Recycling and the predominance of plastic bottles has reduced the volume of glass dumped into the oceans each year. Michelini's collection, however, makes National Geographic's concern for sea glass seem overblown. Forget those shards. He has whole bottles. Some, in fact, are valued at between $200 and $400 by collectors.
In Michelini's Key Largo home are several collections, like schools of identical-colored fish. Three dozen old, blue Milk of Magnesia bottles sit on a stand, brown syrup bottles are shoulder-to-shoulder under a tree outside, and even a few rare glass balls that Japanese, Spanish and Norwegian fishermen use as floats are there.
Michelini's collection did not grow by accident. He works at it and he's developed a method.
"You go after a storm, like treasure hunting. It exposes the bottles that have been buried," he said. "I haven't started to dig yet because the pickings have been so good. I've found some good ones, some old ones made before 1800. I've been looking harder now that they are increasing in value."
He admits to a friendly competition with Anthony when they go bottle hunting.
"It's a good feeling when Brian finds one, but I get a little jealous," Michelini admits. "I guess he gets a little jealous of me when I find one, but there's a real sense of adventure, of treasure hunting, when you look for old bottles."

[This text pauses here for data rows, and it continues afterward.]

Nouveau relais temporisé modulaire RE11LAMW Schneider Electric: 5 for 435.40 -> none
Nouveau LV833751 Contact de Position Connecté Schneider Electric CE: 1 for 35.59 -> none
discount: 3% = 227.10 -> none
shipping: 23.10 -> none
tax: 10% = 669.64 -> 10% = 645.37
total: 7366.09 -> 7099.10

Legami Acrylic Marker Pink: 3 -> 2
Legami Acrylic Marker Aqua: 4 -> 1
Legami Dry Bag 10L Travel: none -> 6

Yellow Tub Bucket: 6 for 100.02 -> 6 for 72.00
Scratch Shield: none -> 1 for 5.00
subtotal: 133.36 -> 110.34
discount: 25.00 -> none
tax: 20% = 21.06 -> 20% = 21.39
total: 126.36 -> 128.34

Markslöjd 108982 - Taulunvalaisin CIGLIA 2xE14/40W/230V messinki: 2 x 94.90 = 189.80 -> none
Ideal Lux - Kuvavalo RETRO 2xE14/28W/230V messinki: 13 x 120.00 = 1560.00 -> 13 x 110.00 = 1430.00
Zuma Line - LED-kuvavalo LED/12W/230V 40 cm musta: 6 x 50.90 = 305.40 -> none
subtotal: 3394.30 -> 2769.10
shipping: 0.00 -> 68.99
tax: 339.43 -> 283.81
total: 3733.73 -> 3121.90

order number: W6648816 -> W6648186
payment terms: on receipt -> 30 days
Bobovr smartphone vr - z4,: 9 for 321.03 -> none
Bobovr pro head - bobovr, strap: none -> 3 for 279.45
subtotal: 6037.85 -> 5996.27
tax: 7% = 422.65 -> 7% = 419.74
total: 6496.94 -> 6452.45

Michelini said he wonders about things like how many people touched the bottle and how far it traveled before landing on the beach.
"I've found a spot where there were seven bottles with notes in them. I answered some of the notes. One was poetry from some Cuban freedom fighters," he said. "It's fun to correspond and learn their stories. Brian still corresponds with people in Switzerland that sent out a bottle with a note he answered some years ago."
Like any treasure, its value is often in the eyes of the finder. According to bottlebooks.com, the value of old bottles is based on 12 factors: supply and demand; age; rarity; condition; color; aesthetic appeal; embossing and design; category; size; individuality; historic significance; and locale.
"Color is listed fifth, but plays a major role in the value of an old bottle," the Web site explains. "First, there is a hierarchy of colors that appeal to most bottle collectors, the most unusual colors bringing the highest prices. The second way color influences value [is] that bottles sometime occur in a color that is unusual for that bottle. For example, a scarce medicine like Tom's Russian Liniment -- most often is seen in aqua -- is occasionally found in a rich dark olive green which sells for 10 times the price of the aqua bottle. Even common bottles in a rare color variant will be in greater demand and worth more."
The most highly valued colors are puce, cobalt, purple, yellow and yellow-green.
Michelini and Anthony don't care as much about the price tags their collections carry as they do the value of the hunt and the trophies in their homes. Michelini stores his favorite and most valuable bottles inside his Florida room in two large display cases. They are for his pleasure and that of his friends.